Povera Zia Maria, che carezze raspose si ricorda, sulla sua guancia rossa di bambino. Lo carezzava molto, con uno sguardo strano: a lui gli sembrava che lo stava toccando un piede di bue.
Bianchissime al giulebbe dita confetturate. E piede di bue.
"Un’altra, con bell’arte, sugge la punta estrema: invano! ché la crema esce dall’altra parte!"

No, basta! Le piroette saranno pure belle, ma quella poesia da guardone gli sta facendo girare le palle. Poi lo sa come finisce, che molla tutto e va al bar. No, meglio mollare il brano, sceglierne un altro.

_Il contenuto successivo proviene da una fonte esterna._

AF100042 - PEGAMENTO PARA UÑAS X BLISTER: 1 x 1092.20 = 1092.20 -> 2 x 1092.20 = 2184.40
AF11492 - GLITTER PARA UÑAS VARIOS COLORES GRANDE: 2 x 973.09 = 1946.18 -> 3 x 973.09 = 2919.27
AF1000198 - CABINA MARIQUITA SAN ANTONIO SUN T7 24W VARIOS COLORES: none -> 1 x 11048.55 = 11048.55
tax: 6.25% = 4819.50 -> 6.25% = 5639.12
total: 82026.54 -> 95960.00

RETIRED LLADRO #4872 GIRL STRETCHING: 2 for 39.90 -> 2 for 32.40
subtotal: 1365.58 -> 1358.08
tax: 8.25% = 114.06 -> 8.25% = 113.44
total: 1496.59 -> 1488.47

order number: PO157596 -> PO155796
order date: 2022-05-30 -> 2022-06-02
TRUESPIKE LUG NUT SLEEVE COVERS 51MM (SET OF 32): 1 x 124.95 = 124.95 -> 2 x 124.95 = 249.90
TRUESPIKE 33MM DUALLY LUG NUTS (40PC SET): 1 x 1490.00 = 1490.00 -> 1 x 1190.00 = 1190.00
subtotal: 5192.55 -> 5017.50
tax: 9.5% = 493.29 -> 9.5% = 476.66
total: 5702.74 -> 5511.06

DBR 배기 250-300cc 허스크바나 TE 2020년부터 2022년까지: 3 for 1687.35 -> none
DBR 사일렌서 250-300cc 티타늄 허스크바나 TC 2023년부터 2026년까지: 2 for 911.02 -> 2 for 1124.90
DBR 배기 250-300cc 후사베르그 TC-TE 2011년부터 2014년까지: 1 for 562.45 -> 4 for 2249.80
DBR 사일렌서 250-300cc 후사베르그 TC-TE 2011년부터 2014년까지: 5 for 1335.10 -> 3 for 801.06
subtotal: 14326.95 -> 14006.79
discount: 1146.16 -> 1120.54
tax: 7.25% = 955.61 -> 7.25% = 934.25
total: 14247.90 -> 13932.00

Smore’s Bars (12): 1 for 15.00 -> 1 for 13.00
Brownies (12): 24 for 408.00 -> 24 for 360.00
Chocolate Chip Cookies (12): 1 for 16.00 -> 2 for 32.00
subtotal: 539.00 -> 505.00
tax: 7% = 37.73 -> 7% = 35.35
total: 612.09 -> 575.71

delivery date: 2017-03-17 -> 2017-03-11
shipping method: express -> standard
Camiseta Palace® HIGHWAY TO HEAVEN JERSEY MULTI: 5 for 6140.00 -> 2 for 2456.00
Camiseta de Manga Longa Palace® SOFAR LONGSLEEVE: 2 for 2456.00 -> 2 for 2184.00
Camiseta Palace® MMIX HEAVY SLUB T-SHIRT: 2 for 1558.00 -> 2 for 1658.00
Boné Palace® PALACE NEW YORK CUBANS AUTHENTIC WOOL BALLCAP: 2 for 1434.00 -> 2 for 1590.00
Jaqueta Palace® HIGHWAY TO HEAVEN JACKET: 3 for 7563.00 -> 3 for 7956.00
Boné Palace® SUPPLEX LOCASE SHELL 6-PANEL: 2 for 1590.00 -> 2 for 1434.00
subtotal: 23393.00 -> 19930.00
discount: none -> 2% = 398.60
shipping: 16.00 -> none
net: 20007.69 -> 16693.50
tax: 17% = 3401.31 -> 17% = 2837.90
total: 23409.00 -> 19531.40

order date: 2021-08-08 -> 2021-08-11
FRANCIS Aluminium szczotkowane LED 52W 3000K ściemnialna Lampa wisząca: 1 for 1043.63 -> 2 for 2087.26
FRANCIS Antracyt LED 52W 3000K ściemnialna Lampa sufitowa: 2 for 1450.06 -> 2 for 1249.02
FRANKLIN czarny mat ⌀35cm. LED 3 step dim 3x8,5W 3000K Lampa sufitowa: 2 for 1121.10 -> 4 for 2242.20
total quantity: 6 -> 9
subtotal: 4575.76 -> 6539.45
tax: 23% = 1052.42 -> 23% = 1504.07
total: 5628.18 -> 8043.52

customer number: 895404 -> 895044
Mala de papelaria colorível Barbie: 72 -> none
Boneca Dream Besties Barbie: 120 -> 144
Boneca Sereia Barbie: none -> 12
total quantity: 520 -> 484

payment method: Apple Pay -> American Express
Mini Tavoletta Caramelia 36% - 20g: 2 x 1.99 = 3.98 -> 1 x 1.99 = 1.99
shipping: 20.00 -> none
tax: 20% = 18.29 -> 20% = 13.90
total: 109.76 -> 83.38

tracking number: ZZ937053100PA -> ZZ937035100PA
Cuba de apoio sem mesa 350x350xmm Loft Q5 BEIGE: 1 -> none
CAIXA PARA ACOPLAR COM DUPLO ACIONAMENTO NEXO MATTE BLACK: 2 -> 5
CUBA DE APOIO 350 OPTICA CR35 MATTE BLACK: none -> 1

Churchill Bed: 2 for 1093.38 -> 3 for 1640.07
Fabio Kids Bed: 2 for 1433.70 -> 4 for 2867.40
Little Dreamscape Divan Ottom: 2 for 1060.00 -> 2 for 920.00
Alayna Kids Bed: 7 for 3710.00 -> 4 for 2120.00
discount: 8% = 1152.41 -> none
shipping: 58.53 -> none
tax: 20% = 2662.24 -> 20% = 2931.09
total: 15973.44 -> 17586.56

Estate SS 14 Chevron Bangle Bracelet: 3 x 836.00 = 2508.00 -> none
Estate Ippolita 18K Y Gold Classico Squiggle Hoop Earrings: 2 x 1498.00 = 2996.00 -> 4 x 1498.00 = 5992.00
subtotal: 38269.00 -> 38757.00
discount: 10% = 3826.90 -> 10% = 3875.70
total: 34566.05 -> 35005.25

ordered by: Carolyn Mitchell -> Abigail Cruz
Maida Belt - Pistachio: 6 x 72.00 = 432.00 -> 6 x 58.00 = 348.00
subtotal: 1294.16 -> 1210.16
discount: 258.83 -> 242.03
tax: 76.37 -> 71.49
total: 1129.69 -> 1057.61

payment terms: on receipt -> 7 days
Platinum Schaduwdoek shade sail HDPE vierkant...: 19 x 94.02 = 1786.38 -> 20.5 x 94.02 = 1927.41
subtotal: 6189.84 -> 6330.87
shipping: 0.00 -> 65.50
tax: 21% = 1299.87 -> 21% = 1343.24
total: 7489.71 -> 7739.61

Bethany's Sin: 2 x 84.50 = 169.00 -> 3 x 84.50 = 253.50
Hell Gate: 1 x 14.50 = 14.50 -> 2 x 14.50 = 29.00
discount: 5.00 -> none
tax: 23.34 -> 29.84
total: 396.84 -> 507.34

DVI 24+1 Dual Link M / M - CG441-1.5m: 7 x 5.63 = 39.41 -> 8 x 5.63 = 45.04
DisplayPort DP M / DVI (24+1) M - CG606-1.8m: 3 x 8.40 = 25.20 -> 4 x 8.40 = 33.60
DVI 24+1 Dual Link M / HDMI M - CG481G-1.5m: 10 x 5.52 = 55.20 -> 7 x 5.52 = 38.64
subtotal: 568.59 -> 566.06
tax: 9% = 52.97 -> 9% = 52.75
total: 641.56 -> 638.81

E prima o poi, un anno o l’altro, brano a brano, lo capirà cosa c’entra tutto questo con lui, col suo nome, col suo posto; troverà l’orizzonte che unisce il vero col bello, quella terra di minatori con questo cielo di poeti. E su quell’orizzonte ballerà.
Per ora sceglie qualcosa del Gozzano in prosa, meno noto: magari proprio La Danza degli Gnomi.
– Che bimba brutta e deforme! – disse uno gnomo.
Un secondo disse: – Ch’ella diventi della metà più ancora cattiva e villana.
– E che sia gobba!
– E che sia zoppa!
– E che uno scorpione le esca dall’orecchio sinistro ad ogni parola della sua bocca.
– E che si copra di bava ogni cosa ch’ella toccherà.
– Così sia! Così sia! Così sia!... - gridarono tutti con voce irosa e crepitante.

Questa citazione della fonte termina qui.